§ **What you need to do**:
Please return each entry exactly as it appears, but not the pictures.

Screenshot and code edit data

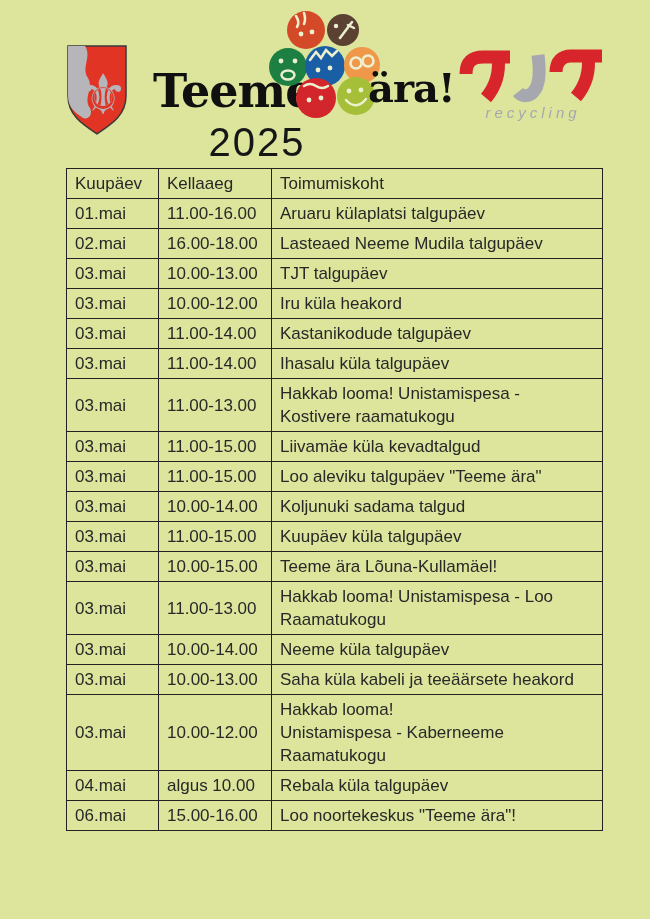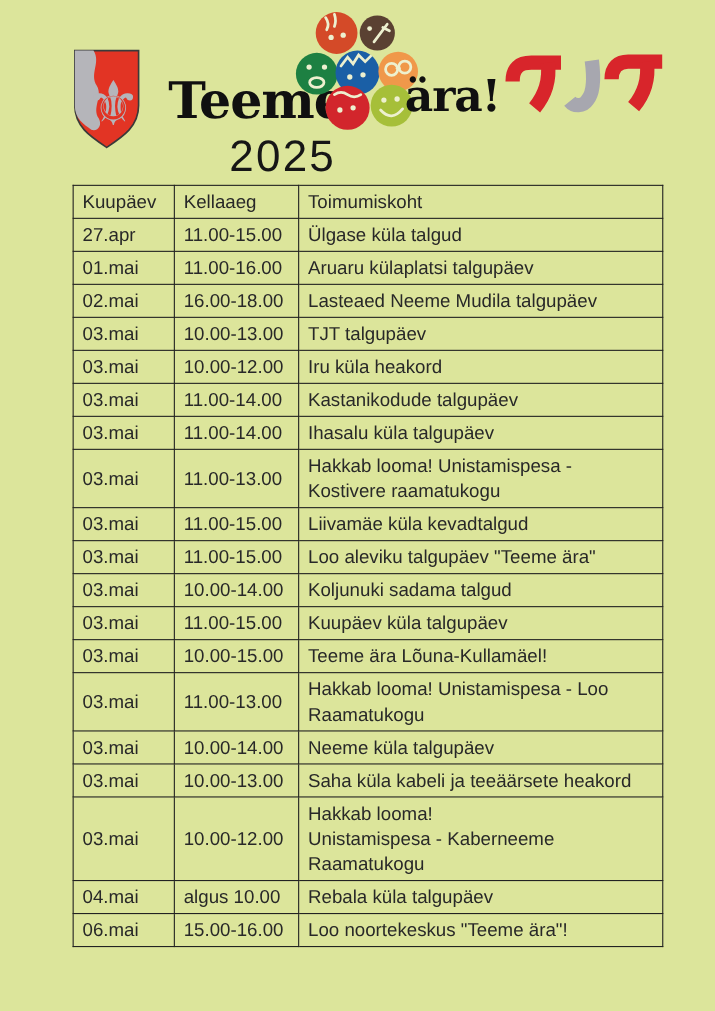--- a/index.html
+++ b/index.html
@@ -130,6 +130,7 @@
         <path d="M130,10 C132,26 128,39 118,51" stroke="#d8252b"></path>
       </g>
     </svg>
+    <div class="tjt-sub">recycling</div>
   </div>
 
   <div class="year">2025</div>

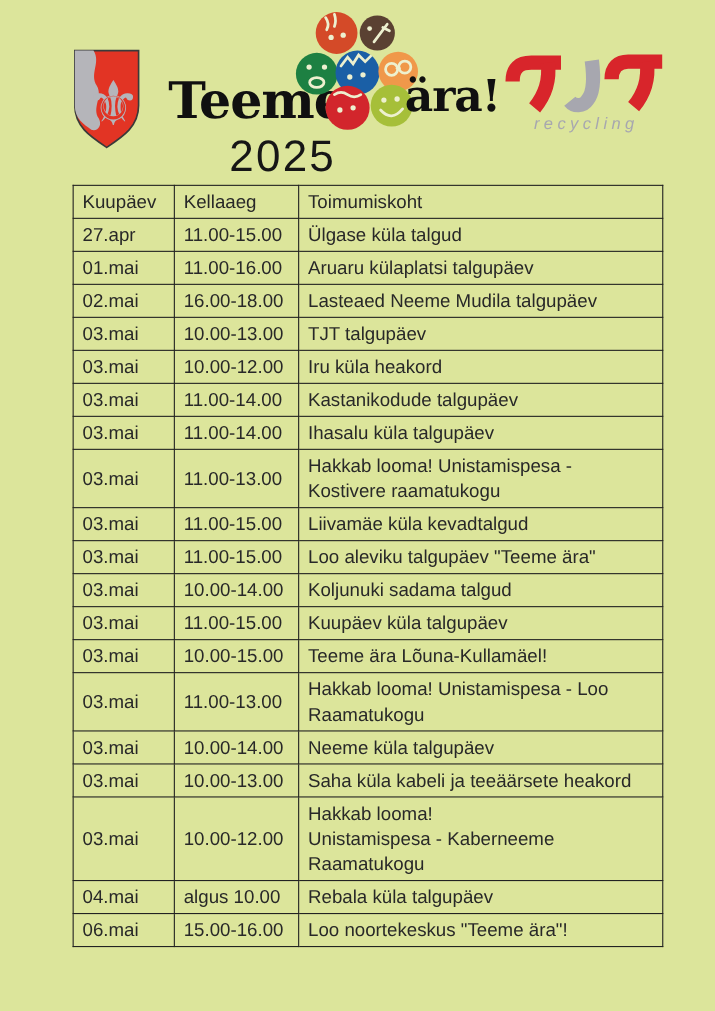--- a/index.html
+++ b/index.html
@@ -150,11 +150,6 @@
     </thead>
     <tbody>
         <tr>
-          <td>27.apr</td>
-          <td>11.00-15.00</td>
-          <td>Ülgase küla talgud</td>
-        </tr>
-        <tr>
           <td>01.mai</td>
           <td>11.00-16.00</td>
           <td>Aruaru külaplatsi talgupäev</td>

§ **Solution**:
--- a/index.html
+++ b/index.html
@@ -130,6 +130,7 @@
         <path d="M130,10 C132,26 128,39 118,51" stroke="#d8252b"></path>
       </g>
     </svg>
+    <div class="tjt-sub">recycling</div>
   </div>
 
   <div class="year">2025</div>

--- a/index.html
+++ b/index.html
@@ -150,11 +150,6 @@
     </thead>
     <tbody>
         <tr>
-          <td>27.apr</td>
-          <td>11.00-15.00</td>
-          <td>Ülgase küla talgud</td>
-        </tr>
-        <tr>
           <td>01.mai</td>
           <td>11.00-16.00</td>
           <td>Aruaru külaplatsi talgupäev</td>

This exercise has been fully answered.